My laws—which all started with Murphy’s Law, the idea that anything that can go wrong will go wrong—are the only things that kept me sane while growing up. When I was a kid, it was mostly a joke; it was the only way I could make sense of all the bad stuff that happened to me. But eventually as I got older and bad things kept happening—especially in my love life—they were all I had.

“Why don’t we change the subject?” she suggests in a polite tone. “Tell me about Imtiaz. He must be excited to see you.”

“He only left a few days ago,” I start. “I’ll see him in a couple of days. My flight leaves on Sunday, so I’ll be in Pakistan by Monday.”

My therapist quirks a brow. “And are you ready to get married?”

I wrinkle my nose. “Of course I am. I wouldn’t be getting married if I weren’t. I thought that was obvious.”

“I’m being serious, Maya,” Dr. Khan says with a deep frown. “In the few months we’ve been together, you’ve rarely mentioned Imtiaz. You only talk about him when I bring him up. Don’t you wonder why that is?”

“It’s because I’m happy and comfortable about that area of my life,” I respond. “Why shouldn’t I be? If I had a problem with it, I’d talk about it.”
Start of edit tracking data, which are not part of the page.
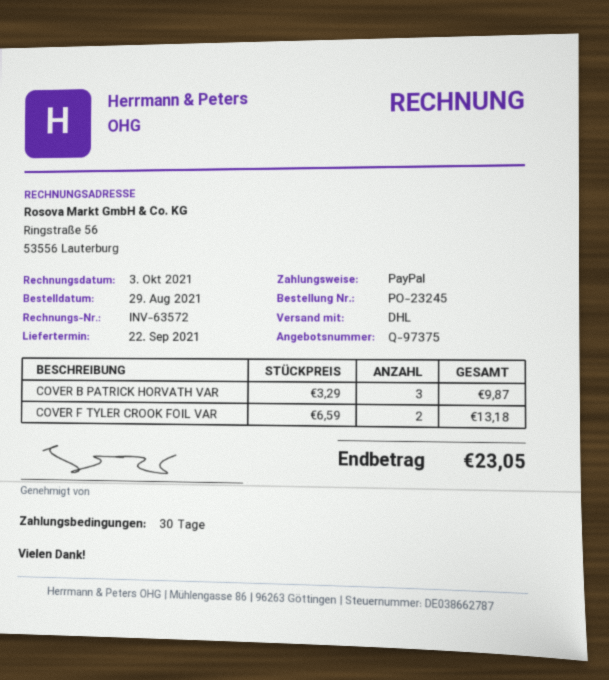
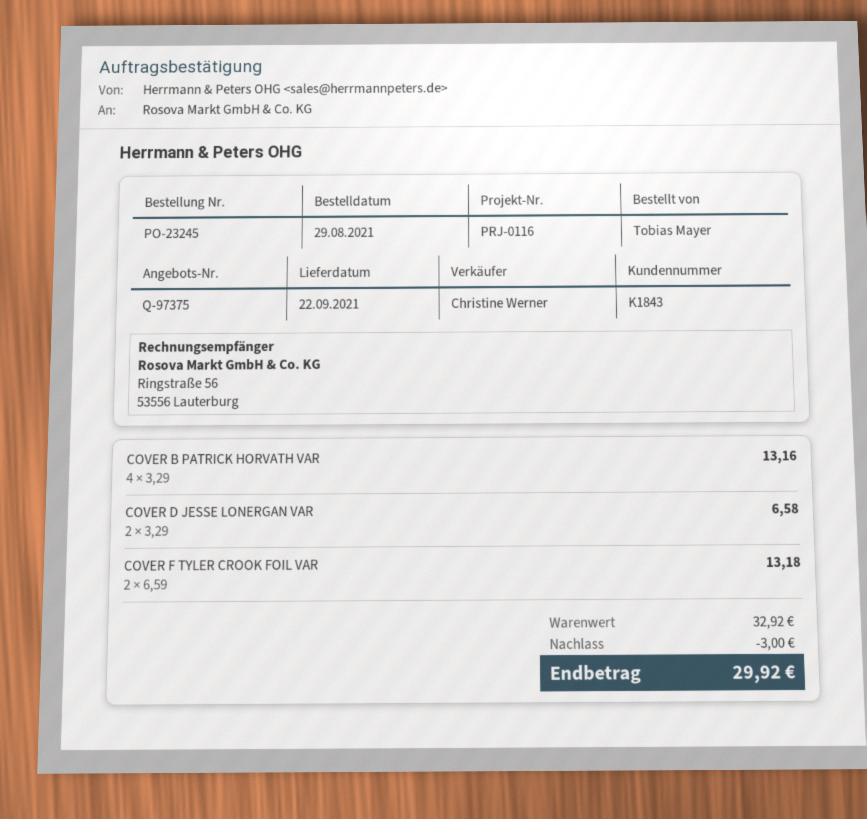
COVER B PATRICK HORVATH VAR: 3 x 3.29 = 9.87 -> 4 x 3.29 = 13.16
COVER D JESSE LONERGAN VAR: none -> 2 x 3.29 = 6.58
discount: none -> 3.00
total: 23.05 -> 29.92

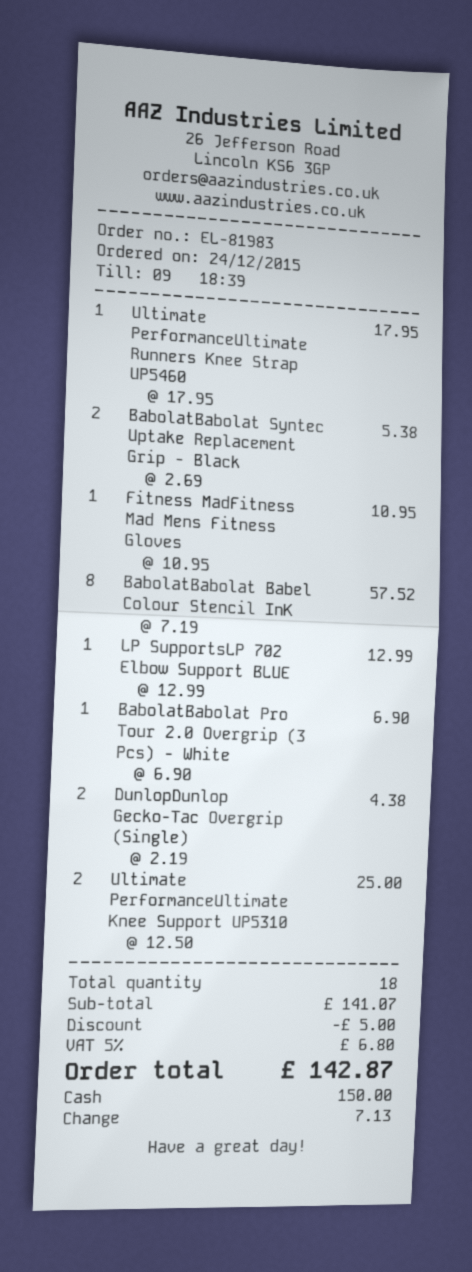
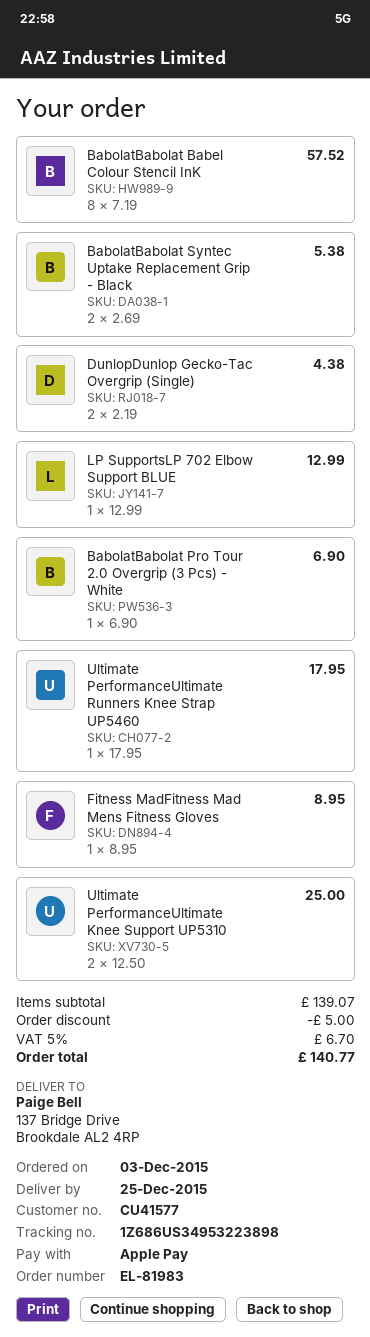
order date: 2015-12-24 -> 2015-12-03
payment method: cash -> Apple Pay
Fitness MadFitness Mad Mens Fitness Gloves: 1 x 10.95 = 10.95 -> 1 x 8.95 = 8.95
subtotal: 141.07 -> 139.07
tax: 5% = 6.80 -> 5% = 6.70
total: 142.87 -> 140.77

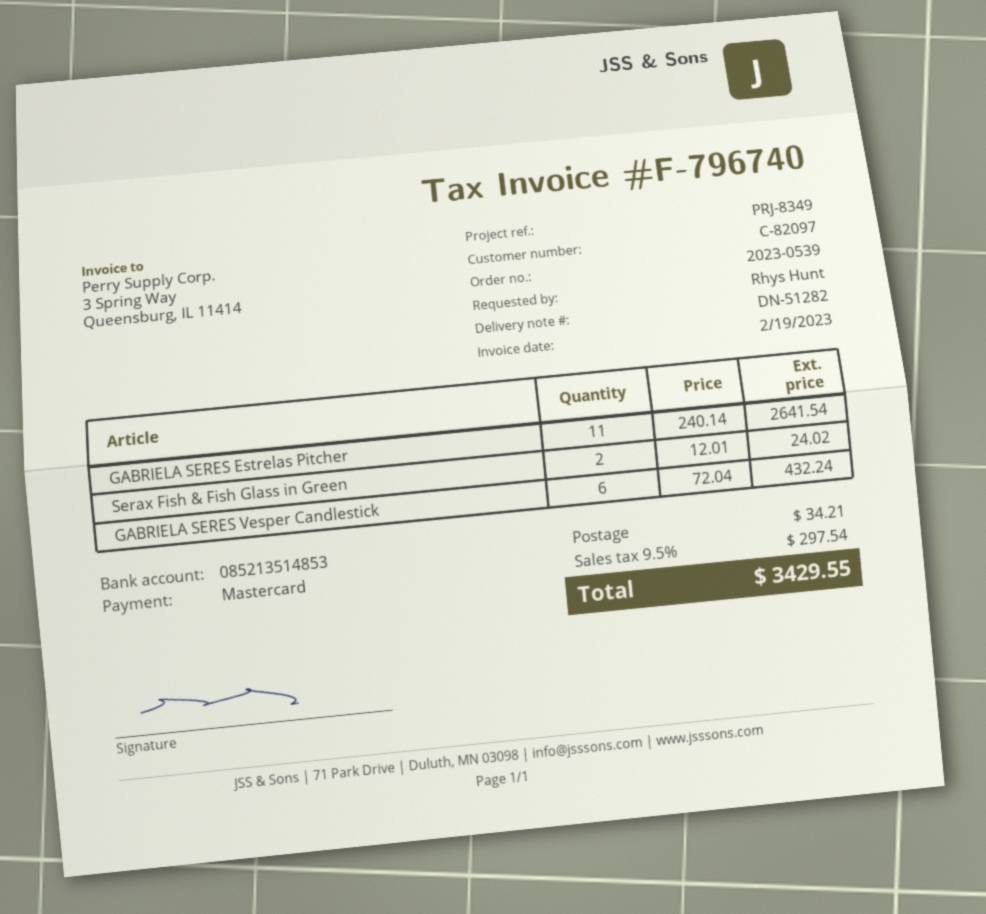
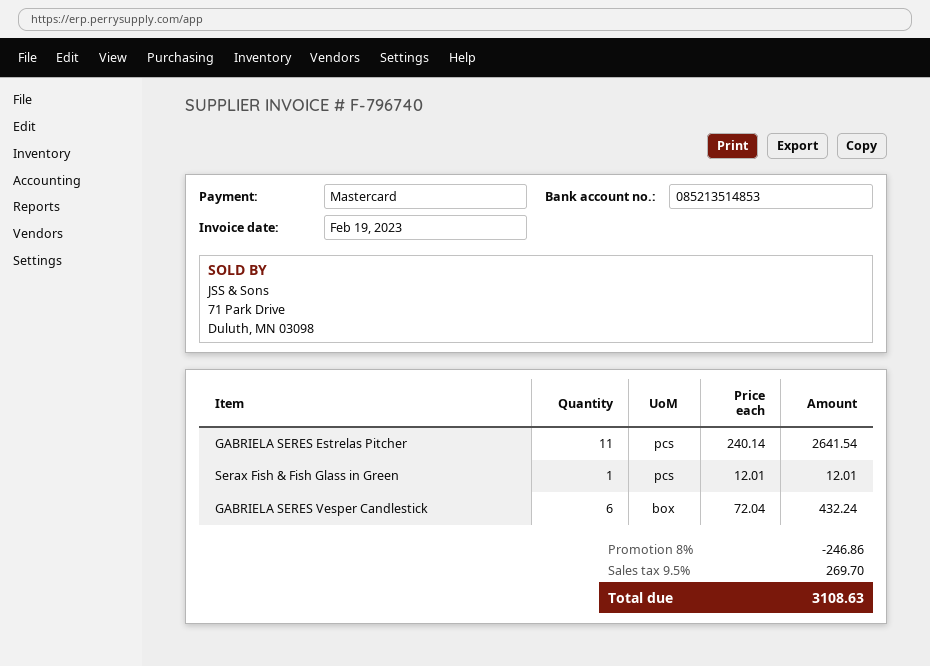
Serax Fish & Fish Glass in Green: 2 x 12.01 = 24.02 -> 1 x 12.01 = 12.01
discount: none -> 8% = 246.86
shipping: 34.21 -> none
tax: 9.5% = 297.54 -> 9.5% = 269.70
total: 3429.55 -> 3108.63

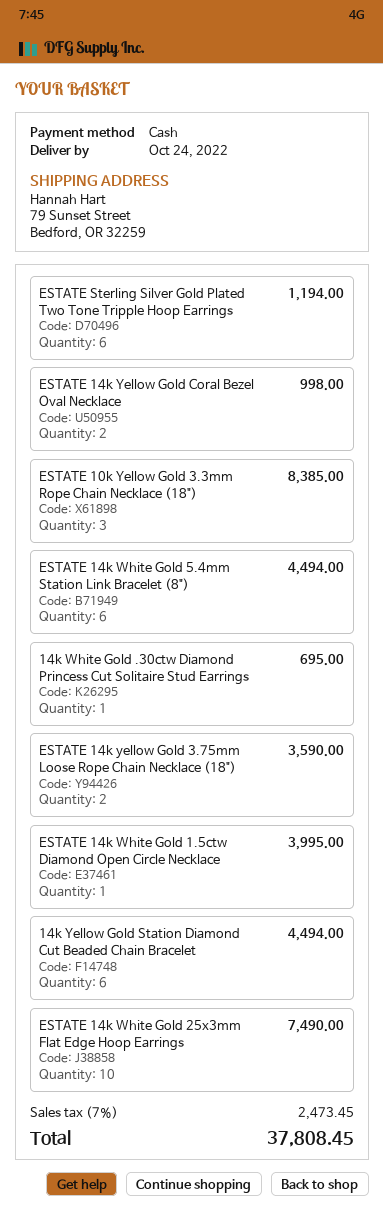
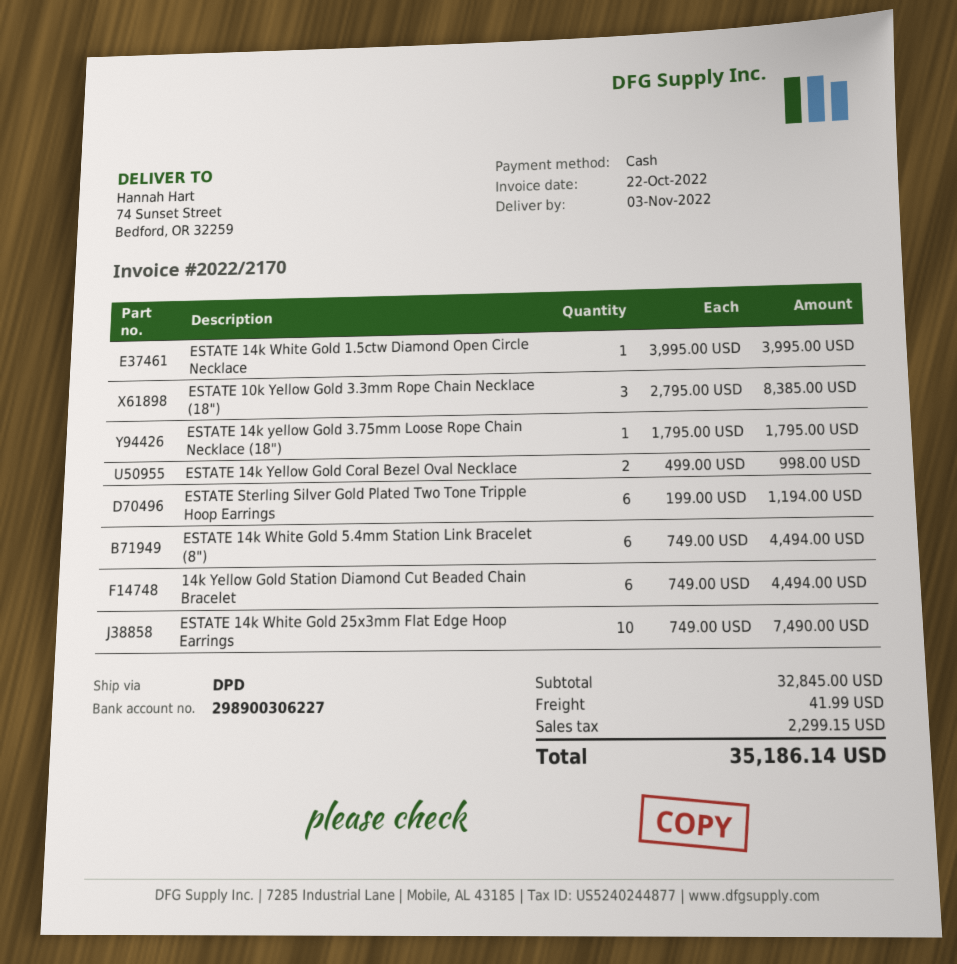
delivery date: 2022-10-24 -> 2022-11-03
ship to: 79 Sunset Street, Bedford, OR 32259 -> 74 Sunset Street, Bedford, OR 32259
14k White Gold .30ctw Diamond Princess Cut Solitaire Stud Earrings: 1 for 695.00 -> none
ESTATE 14k yellow Gold 3.75mm Loose Rope Chain Necklace (18"): 2 for 3590.00 -> 1 for 1795.00
shipping: none -> 41.99
tax: 2473.45 -> 2299.15
total: 37808.45 -> 35186.14

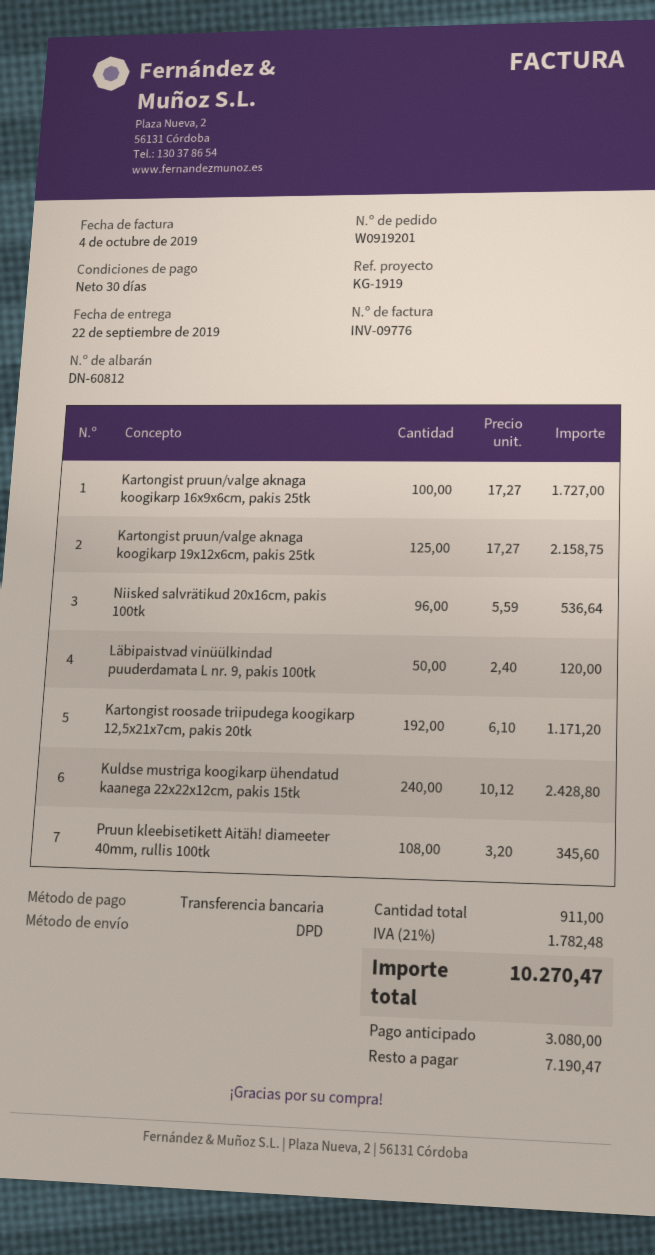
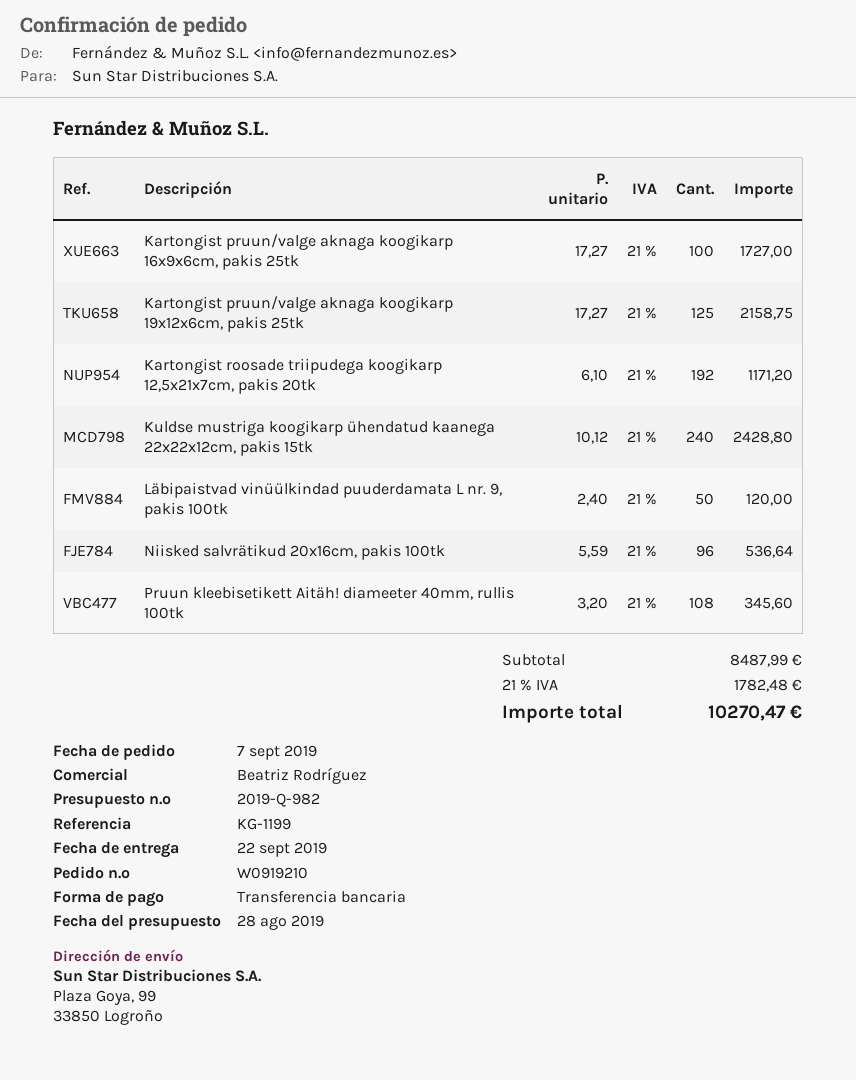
order number: W0919201 -> W0919210
reference: KG-1919 -> KG-1199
“And you don’t have a problem with it?”

“No!” I swallow back my frustration. “After spending my whole life wanting love but thinking I’m cursed to be alone forever, I found this great guy who, for some reason, wants to be with me.”

“Why is it for some reason?” Dr. Khan questions. “Usually, that reason is because he loves you. Does Imtiaz not love you?”

“He…does,” I say, though I don’t know how true that statement is. He’s said it to me, but sometimes it feels like it’s more out of obligation than anything, or else it feels platonic. “Plus, love isn’t always necessary in brown marriages. My mom always told me she fell in love after she got married.” I set my jaw. “Not that it did her any favors when Dad left.”

“Your dad may have left, but from what you’ve told me, it seems like she managed just fine raising two daughters,” Dr. Khan points out.

A smile graces my face. “Oh, yeah, she did a great job. My mom worked two jobs to keep the lights on and keep us fed. And even despite working all the time, she still found time to come to school events and spend time with Hibba Baji and me. She had to put providing for us first, yes, but she also prioritized being present in our lives. It must’ve really worried her to think that I was going to end up alone as I got older and had no success in finding a husband.”

Dr. Khan tilts her head. “And what’s so wrong with being alone?”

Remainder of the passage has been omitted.